Some truth about Comcast - WikiLeaks style

Owen DeLong owen at
Mon Dec 20 15:07:53 CST 2010

On Dec 20, 2010, at 12:16 PM, Rettke, Brian wrote:

> So, we seem to circle the same points:
> 1. Who pays for the infrastructure to support the increased bandwidth requirements?
>        Comcast and most ISPs want the content provider to do so, since they are collecting fees for the service and they are not, but still have to pay for the bandwidth (maintenance and upgrades).
		What do you mean they are not? I'm paying Comcast $100/month to deliver the internet content I want to my home. They damn well are getting paid to do so.

>        The customer is being billed twice: First to get access to the Internet to reach services, and then for the service offered by the content provider. The concern is that all customers, regardless of the services they select, will end up paying for the upgrades if the ISP has to/does raise rates. This makes the customer using the bandwidth-intensive application happy, and the other customers not using it unhappy.
		I don't use particularly bandwidth-intensive applications. However, I do think that access networks should cover the costs of delivering the content I request from the fees I pay.
All that happens if you let them bill the content provider and double-dip is that the content provider has to pass those fees on to the service I'm using (at a markup, of course) who then
passes the cost on to me (again at a markup). I'd much rather pay the cost directly to my access provider without the double (or more) markups, thank you.

>        The content provider pays for Internet access, and in some cases puts in proxies to cache closer to the source. They do not pay the end customer ISP for service (assuming different providers in play). The content provider receives revenue for its services.
		IMHO, this is as it should be.

> The problem is still that someone has to support and build infrastructure. Some believe that Internet streaming video is the direction we are headed in, and that does appear to be true. But there are still a lot of customers that are not using this service, effectively subsidizing the customers using this service. This can be irksome, because most customers are unwilling to go back to a "pay for what you use plan" after having unlimited access. I think that would really put the pressure on both customers and content providers alike to be more efficient.
		If you don't need broadband, subscribe to narrow-band services. They are still available in most areas for less than broadband.

> I understand that the goal is for the customer to get what they want on demand, but that will never be a reality, for anyone, anywhere. I'd love to see content providers continue the push towards more efficient technologies and architecture, but there is no impetus for them to do so unless they have a financial reason. The same is true for the ISP and the customer.
		There are already good incentives for the content provider. It's called "user experience". If the content is close, i get a good user experience. If it is far away, I get a poor
user experience and I move on to a different content provider. If there were meaningful competition in the access market, I could do the same thing. Unfortunately, there is not
where I live and not in most locations.

> Bottom line:
> Customers need to think about the purchase of content (considering each one as a transaction that has value) more. Not as a worrisome, "bill will be enormous" way, but assigning value to it nonetheless.
I think I do this already.

> Content Providers need to continue upgrading methodologies, compression, and technologies in order to make their service a smooth, efficient "essential object." This will help keep any one service from overwhelming the rest, which is the bane of every service provider/transit provider.
I think that is already happening and will continue to happen.
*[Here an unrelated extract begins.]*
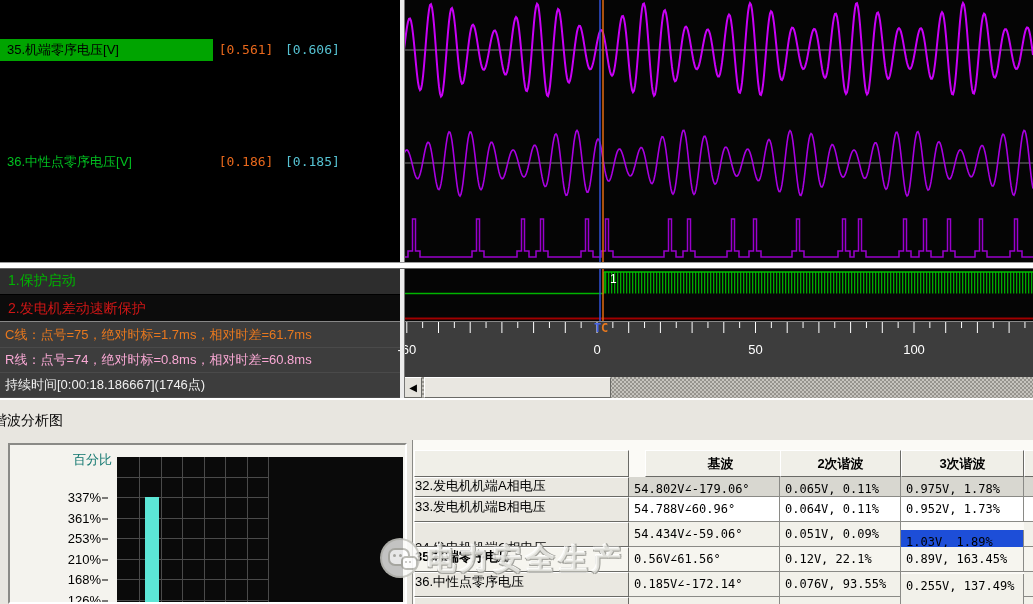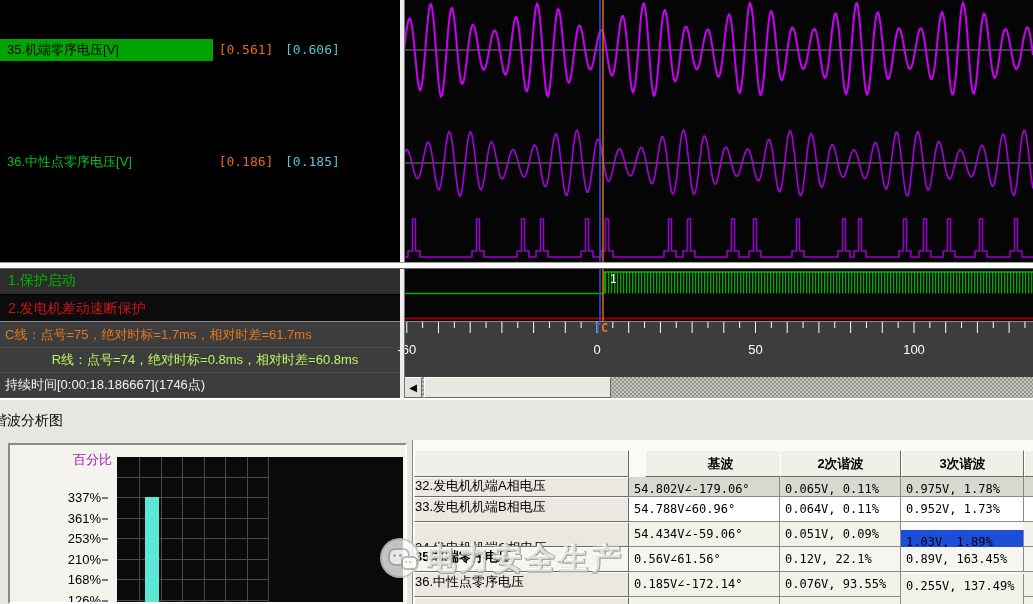"R线：点号=74，绝对时标=0.8ms，相对时差=60.8ms" .info-row.r { color: #bef264 -> #f9a8d4; text-align: center -> none }
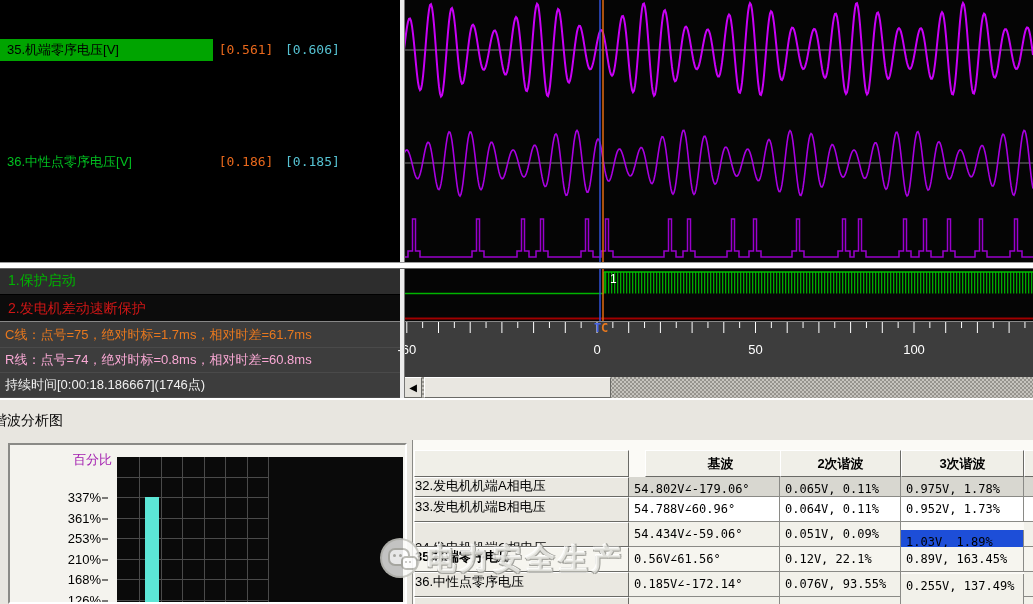"百分比" #chart-ylabel { color: #a21caf -> #0f766e }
> Service/Transit Providers need to re-evaluate their bandwidth offerings to customers, their relationships with content providers, and with each other. The model is very inefficient and political. The only way to be competitive seems to be, as someone said, to provide a solid Layer 1-3 platform that will drive innovation at layers 4-7.
I think you need to separate Transit Providers from Access Providers here. The reality is that there are four classes of players present without clear delineation:

	Content Providers (including Content Provider Hosting Networks)
	Content Delivery Networks
	Transit Networks
	Access Networks

If there are any pure players in any one space above left, I would be surprised, but, each of these four
spaces comes with a different set of tradeoffs and desires. Traditionally, Level3 has been a Transit
Network with some Access and some Content Provider aspects. Now they are adding Content

Traditionally, Comcast has been a pure Access Network with some Transit. Now they are
adding more Transit and also doing Content Provider things.

As the lines blur, it's going to become increasingly more difficult to define non-peers among these
networks. Frankly, IMHO, the right answer is to stop doing so. Recoup your costs from your customers
and recognize that whatever packets {enter/exit} your network {to/from} a customer, most likely the
other {entry/exit} is NOT a customer, but, a peer.

I know that perspective is probably very unpopular, especially among Access Networks, but,
I think it is the right approach overall. I also think that it is where the market would drive things
if we had actual competition for access services.